До сих пор было сложно решить, когда была достигнута стабилизация; требовалось одновременно отслеживать несколько параметров качества подземных вод и проводить повторные расчеты, чтобы определить, находятся ли колебания каждого параметра в допустимых пределах. Проточная кювета MP20 навсегда изменила этот процесс. Микропроцессорная технология PurgeScan™ автоматически выполняет мониторинг и расчеты, четко сигнализируя о стабилизации с помощью звуковых и визуальных предупреждений.

Это делает отбор проб с малым расходом проще, точнее и эффективнее, поскольку освобождает время для выполнения других задач по отбору проб во время продувки. Вы можете сделать это правильно, собрав самые точные образцы и сэкономив время и деньги.

Помимо эксклюзивной функции PurgeScan, проточная ячейка MP20 была разработана для непрерывного мониторинга параметров качества подземных вод, таких как pH, температура, окислительно-восстановительный потенциал, электропроводность и мутность (дополнительный датчик) во время продувки.

Монитор качества проточной кюветы MicroPurge MP20 лидирует в области производительности, удобства, полноты и гарантии. Вдобавок ко всему, эксклюзивная технология QED PurgeScan автоматически сигнализирует о достижении стабилизации выбранных параметров качества воды и сохраняет ключевые точки данных.

• Эксклюзивная технология PurgeScan™ (патент США № 6,415,659) автоматически дает разрешение на отбор проб, когда выбранные параметры качества продувочной воды остаются стабильными при последовательных измерениях с заданными пользователем интервалами.
• Водонепроницаемый прибор MP20 (номер патента США 6 415 659) автоматически отображает все показания: pH, ОВП, температуру, проводимость, растворенный кислород и мутность (дополнительно).
• Эксклюзивный рН-электрод с длительным сроком службы значительно снижает затраты на техническое обслуживание
• Известен своей исключительной простотой калибровки
• Возможность быстрой загрузки на ПК и автоматическая отметка даты/времени (только для моделей MP20D и MP20DT)
• Прочный водонепроницаемый корпус можно использовать как рабочее место для измерений и калибровки.
• Прозрачная формованная проточная кювета эффективно удаляет пузырьки даже в горизонтальном положении; малый внутренний объем (175 мл), продуманное распределение потока и встроенная мешалка обеспечивают быструю реакцию на изменения качества продувочной воды даже при низкой скорости продувки.
• Эксклюзивная трехлетняя гарантия.

Проточная ячейка MicroPurge MP20 (номер патента США 6 415 659) отличается простотой использования и надежностью в традициях оборудования для отбора проб QED, разработанного для практических полевых условий. Легкий, водонепроницаемый измеритель MP20 высоко ценится за простоту калибровки. Он автоматически отображает все показания. Зонд представляет собой компактную низкопрофильную конструкцию с прочными и простыми в обслуживании датчиками. Проточная ячейка предназначена для эффективного сбора и выпуска пузырьков газа, а также для равномерного распределения продувочного потока для быстрого отклика измерения и получения более точных показаний. Вся система размещена в прочном водонепроницаемом корпусе, который можно использовать в качестве рабочего места для измерений и калибровки в полевых условиях.
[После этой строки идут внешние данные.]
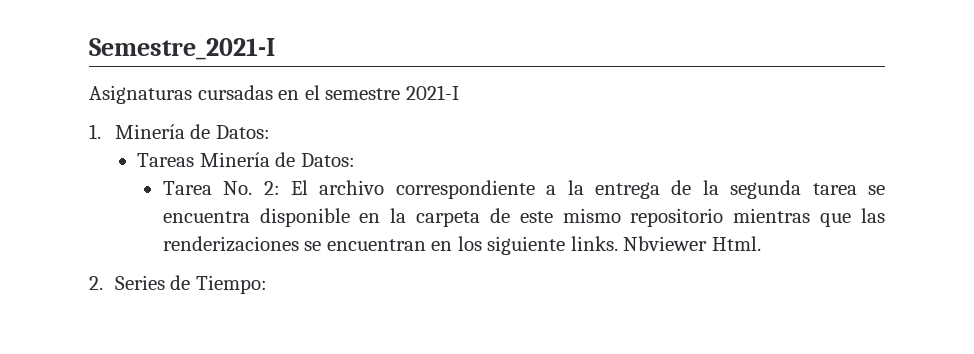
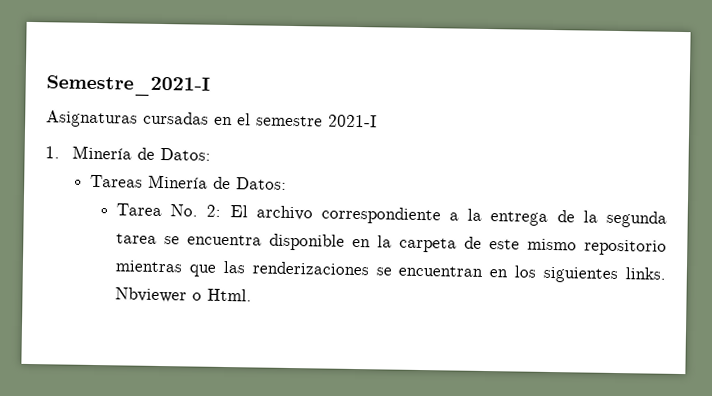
[487,236,566,255] siguiente -> [543,266,619,284] siguientes
(708, 243) none -> [192,292,203,301] o
[89,275,267,294] // 2. Series de Tiempo: -> (253, 295) none

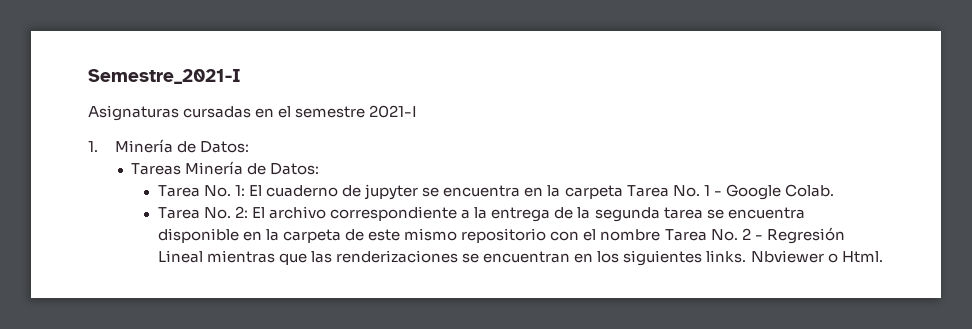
(288, 183) none -> [157,184,834,200] // Tarea No. 1: El cuaderno de jupyter se encuentra en la carpeta Tarea No. 1 - Google Colab.
(667, 247) none -> [550,227,845,244] [157,250,203,263] con el nombre Tarea No. 2 - Regresión Lineal

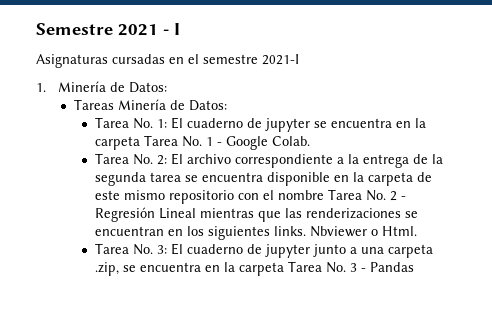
[88,69,241,84] Semestre_2021-I -> [36,23,180,36] Semestre 2021 - I
(883, 257) none -> [95,243,434,258] [95,261,415,276] // Tarea No. 3: El cuaderno de jupyter junto a una carpeta .zip, se encuentra en la carpeta Tarea No. 3 - Pandas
Весь комплект защищен эксклюзивной 3-летней гарантией, а также обслуживанием и поддержкой со стороны QED, лидера в области отбора проб с низким расходом.

Эксклюзивный оптимизированный путь потока, контактирующий с жидкостью

Проточная ячейка MP20 спроектирована таким образом, чтобы сенсорные датчики быстро и точно реагировали на изменения параметров продувочной воды. Проточная кювета на 100 % прозрачна для удобства наблюдения.